Required action
Without any pictures, restate the full set of records below exactly.

Task inputs
[Start of Attachment]
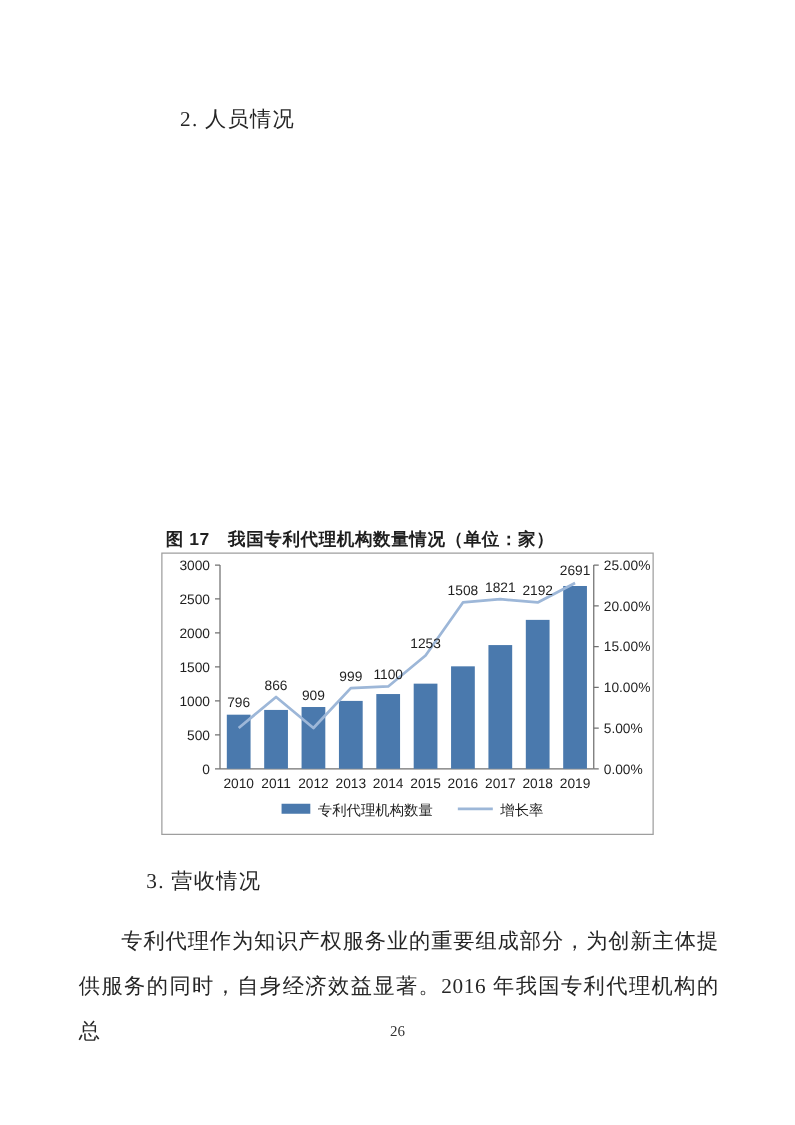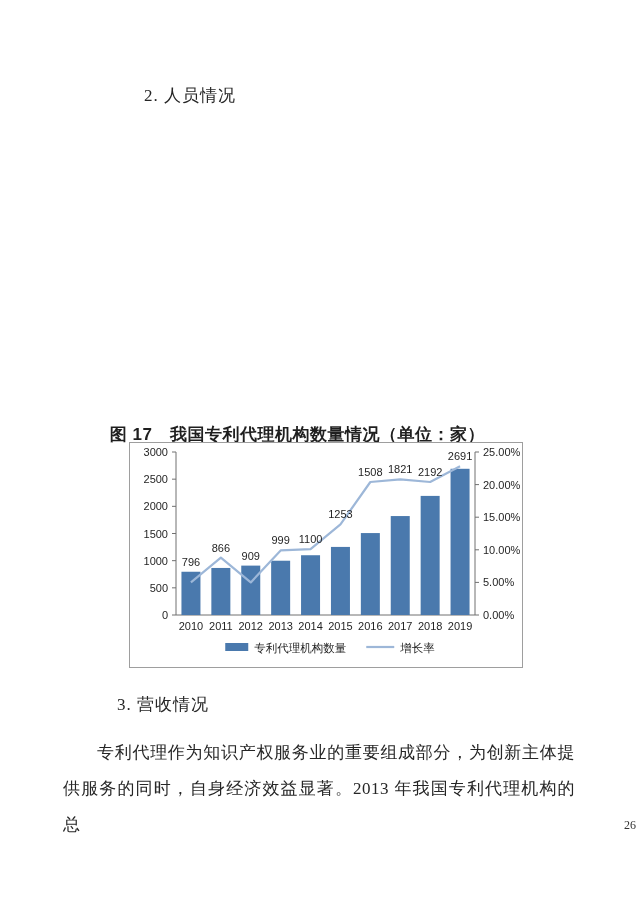--- a/index.html
+++ b/index.html
@@ -28,40 +28,40 @@
     text-align:justify;
     text-justify:inter-ideograph;
     letter-spacing:0.5px;
   }
   .body-block p { margin:0; text-indent:2em; }
   .block-1 { top:120px; }
   .block-2 { top:735px; }
   .fig-title {
     position:absolute;
     left:129px; top:423px; width:394px;
-    text-align:right;
+    text-align:center;
     transform:translateX(-38px);
-    font-size:17px;
+    font-size:14px;
     font-weight:bold;
     font-family:"Liberation Sans","DejaVu Sans",sans-serif;
     color:#1f1f1f;
     letter-spacing:0.5px;
   }
   .chart-box {
     position:absolute;
     left:129px; top:442px;
     width:392px; height:224px;
     border:1px solid #9e9e9e;
     background:#ffffff;
   }
   .chart-box svg { display:block; }
   .page-num {
     position:absolute;
     left:0; top:818px; width:100%;
-    text-align:right;
+    text-align:center;
     font-size:12px;
     color:#333333;
   }
 </style>
 </head>
 <body>
 
 <div class="page">
 
   <div class="h-section h2">2. 人员情况</div>
@@ -134,18 +134,18 @@
         <rect x="95.25" y="200" width="23" height="8" fill="#4a79ad"></rect>
         <text x="124.25" y="209" font-size="11.5" fill="#1f1f1f">专利代理机构数量</text>
         <line x1="236.25" y1="204" x2="264.25" y2="204" stroke="#9db7d8" stroke-width="2.2"></line>
         <text x="270.25" y="209" font-size="11.5" fill="#1f1f1f">增长率</text>
       </svg>
   </div>
 
   <div class="h-section h3">3. 营收情况</div>
 
   <div class="body-block block-2">
-    <p>专利代理作为知识产权服务业的重要组成部分，为创新主体提供服务的同时，自身经济效益显著。2013 年我国专利代理机构的总</p>
+    <p>专利代理作为知识产权服务业的重要组成部分，为创新主体提供服务的同时，自身经济效益显著。2016 年我国专利代理机构的总</p>
   </div>
 
   <div class="page-num">26</div>
 
 </div>
 
 </body></html>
[End of Attachment]
Response
--- a/index.html
+++ b/index.html
@@ -28,40 +28,40 @@
     text-align:justify;
     text-justify:inter-ideograph;
     letter-spacing:0.5px;
   }
   .body-block p { margin:0; text-indent:2em; }
   .block-1 { top:120px; }
   .block-2 { top:735px; }
   .fig-title {
     position:absolute;
     left:129px; top:423px; width:394px;
-    text-align:right;
+    text-align:center;
     transform:translateX(-38px);
-    font-size:17px;
+    font-size:14px;
     font-weight:bold;
     font-family:"Liberation Sans","DejaVu Sans",sans-serif;
     color:#1f1f1f;
     letter-spacing:0.5px;
   }
   .chart-box {
     position:absolute;
     left:129px; top:442px;
     width:392px; height:224px;
     border:1px solid #9e9e9e;
     background:#ffffff;
   }
   .chart-box svg { display:block; }
   .page-num {
     position:absolute;
     left:0; top:818px; width:100%;
-    text-align:right;
+    text-align:center;
     font-size:12px;
     color:#333333;
   }
 </style>
 </head>
 <body>
 
 <div class="page">
 
   <div class="h-section h2">2. 人员情况</div>
@@ -134,18 +134,18 @@
         <rect x="95.25" y="200" width="23" height="8" fill="#4a79ad"></rect>
         <text x="124.25" y="209" font-size="11.5" fill="#1f1f1f">专利代理机构数量</text>
         <line x1="236.25" y1="204" x2="264.25" y2="204" stroke="#9db7d8" stroke-width="2.2"></line>
         <text x="270.25" y="209" font-size="11.5" fill="#1f1f1f">增长率</text>
       </svg>
   </div>
 
   <div class="h-section h3">3. 营收情况</div>
 
   <div class="body-block block-2">
-    <p>专利代理作为知识产权服务业的重要组成部分，为创新主体提供服务的同时，自身经济效益显著。2013 年我国专利代理机构的总</p>
+    <p>专利代理作为知识产权服务业的重要组成部分，为创新主体提供服务的同时，自身经济效益显著。2016 年我国专利代理机构的总</p>
   </div>
 
   <div class="page-num">26</div>
 
 </div>
 
 </body></html>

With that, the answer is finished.